Because of this variation, DLTs must be precisely defined a-priori based on the NCI Common
Terminology Criteria for Adverse Events.
After establishing an agent’s criteria for a DLT, investigators experiment with a variety
of dose levels until an MTD is found. However, finding the MTD is a difficult process because
these new agents have very limited usage on humans. In an ideal phase I trial, an investigator
could set up a relatively large range of doses to search for the MTD, randomly assign subjects to
each dose level, and estimate the MTD based on their responses. Although this design is efficient
and estimates the MTD with minimal bias, it is not feasible as it is unethical to give patients
extremely high or low doses without previous knowledge of the drug. Extremely high doses of a
4
drug could potentially be lethal, while extremely low doses could have no effect on a patient.

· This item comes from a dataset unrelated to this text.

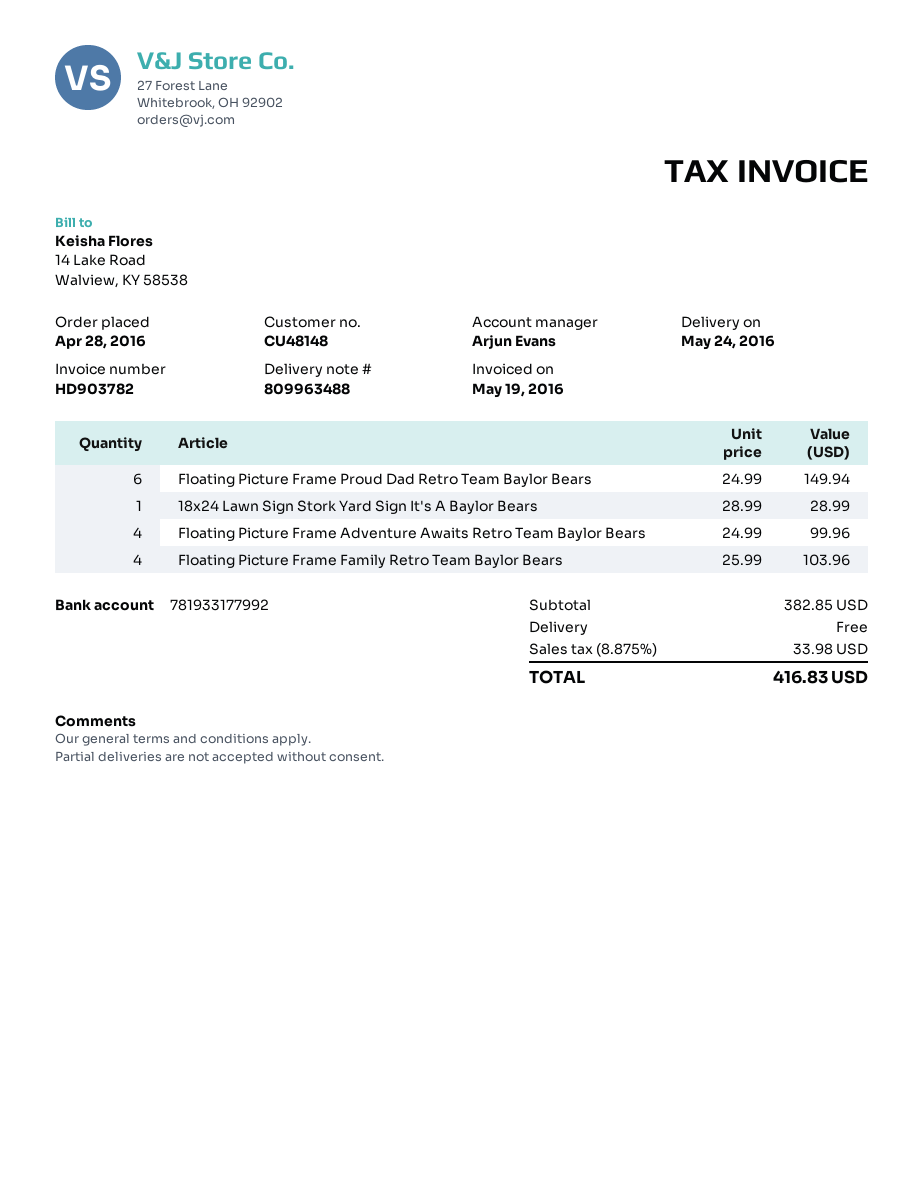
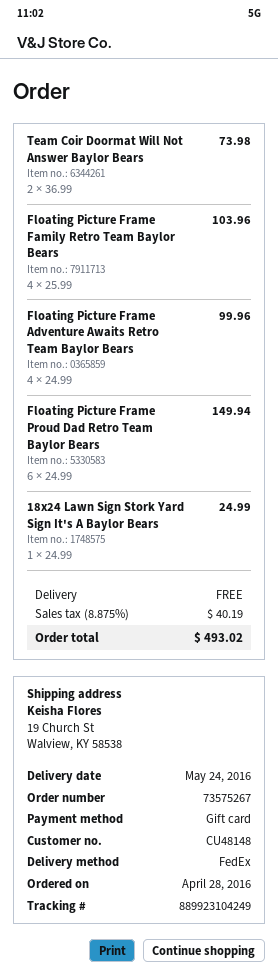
18x24 Lawn Sign Stork Yard Sign It's A Baylor Bears: 1 x 28.99 = 28.99 -> 1 x 24.99 = 24.99
Team Coir Doormat Will Not Answer Baylor Bears: none -> 2 x 36.99 = 73.98
tax: 8.875% = 33.98 -> 8.875% = 40.19
total: 416.83 -> 493.02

Furthermore, giving patients subtherapeutic doses is ethically questionable as these drugs could
possibly be these patients’ last chance for survival. Because of the issues inherent in this “ideal”
design, investigators must utilize more practical designs to determine the MTD of a drug.

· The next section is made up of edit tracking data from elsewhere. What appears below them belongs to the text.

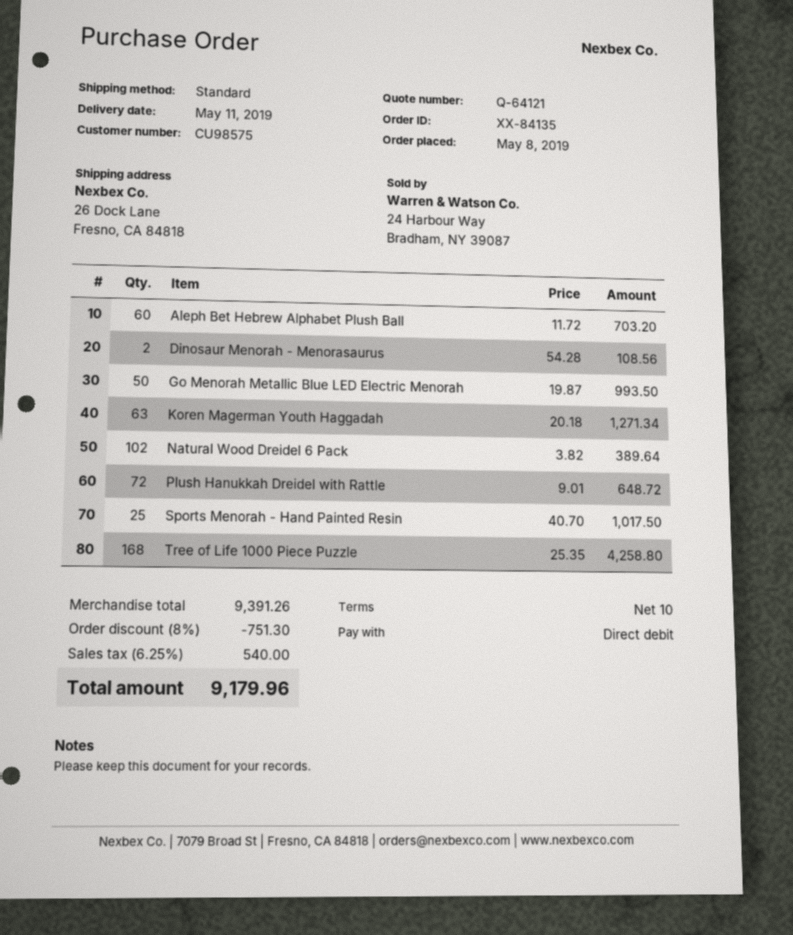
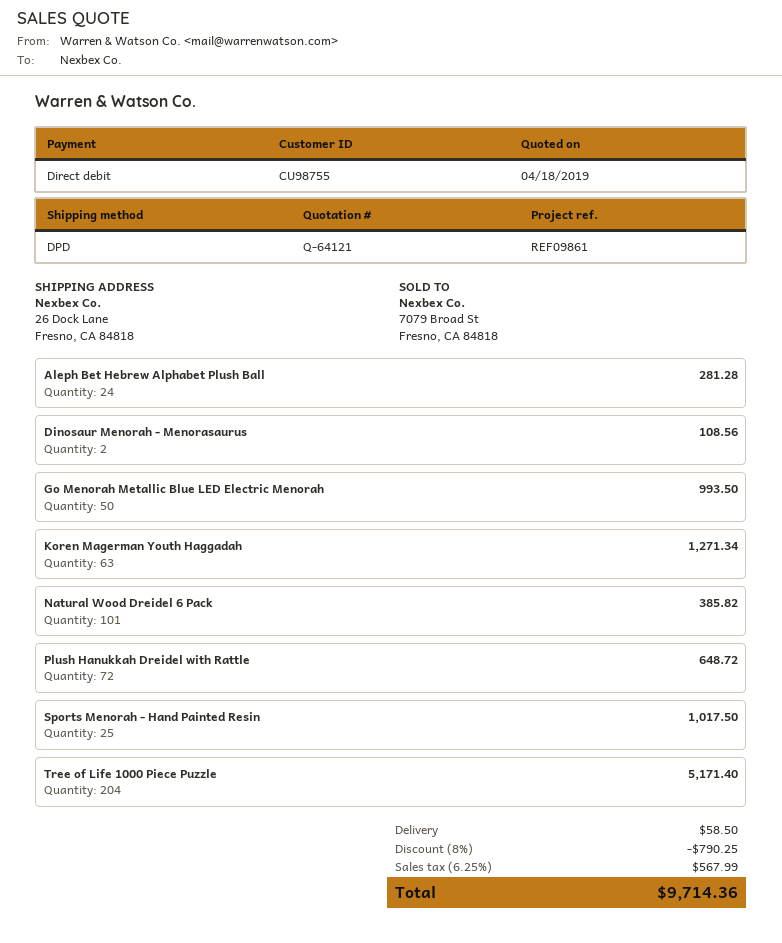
customer number: CU98575 -> CU98755
shipping method: standard -> DPD
Aleph Bet Hebrew Alphabet Plush Ball: 60 for 703.20 -> 24 for 281.28
Natural Wood Dreidel 6 Pack: 102 for 389.64 -> 101 for 385.82
Tree of Life 1000 Piece Puzzle: 168 for 4258.80 -> 204 for 5171.40
discount: 8% = 751.30 -> 8% = 790.25
shipping: none -> 58.50
tax: 6.25% = 540.00 -> 6.25% = 567.99
total: 9179.96 -> 9714.36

Numerous dose-finding designs have been proposed over the last three decades to find
this ideal design, manipulating factors such as patient selection, starting dosage, escalation rules,
and dose scheduling. For example, the Storer method manipulates patient selection by proposing
that only one patient is evaluated at a time until a DLT occurs, after which accrual to dose levels
is done with three patients. Using this method, simulations have shown improved estimates of
the MTD and a reduced proportion of patients treated at low dose levels without greatly
increasing the proportion of patients treated at unacceptably high dose levels (Storer, 1989).
However, both the 3+3 and Storer designs are often criticized for their inflexibility due to being
unable to specify an unacceptable probability of DLT. Another popular method, the continual
reassessment method (CRM), addresses this concern by requiring the specification of
unacceptable DLT probability (Quigley et al, 1990). It utilizes a prior distribution of the MTD
for the starting dose and a long-memory model which recalculates the MTD estimate after
treating each patient. As this method utilizes previous results to determine the next dose, the
MTD estimates are improved over the traditional design. However, many investigators critique
this method as it is based on a-priori assumptions about the dose-toxicity relationship regarding
the starting dose, leading to dose escalations that skip several dose levels which could lengthen
the trial and endanger patients if the dosage gets too high. Despite strong support from
statisticians because of their superior statistical properties, none of these new designs have
overtaken the 3+3 as the most commonly used design (Jaki et al, 2013).
In the 3+3 design, escalation is determined by the number of DLTs observed at each
level. Initially, three patients are entered at the first dose level. In human phase I studies, the first
dose is determined by using animal models, often taking 10% of the mouse LD10 (the dose at
which 10% of mice die during preclinical tests) or some fraction of a dose that has no adverse
events in a larger animal model (Morgensztern et al, 2015). If no patients experience a DLT at
this initial dose, three patients are entered at the next dose level and the process repeats. If two or
three patients experience a DLT at the initial dose, dose escalation is discontinued, and the dose
is potentially de-escalated. However, if one patient experiences a DLT at the initial dose, three
5
additional patients are added and treated at this dose level. If only one patient out of the six
experiences a DLT, the dose is escalated, and the process repeats; otherwise, the dose is
concluded to be above the MTD and is de-escalated. If the dose is above the MTD, the next
lower dose is declared the MTD if six patients have already been treated at that dose; otherwise,
three additional patients are treated at the next lower dose. If 0 or 1 have DLTs, this is declared
the MTD; if two or more have DLTs, it is further de-escalated following this protocol until the
MTD is declared. Figure 1 below illustrates the 3+3 design as a flowchart.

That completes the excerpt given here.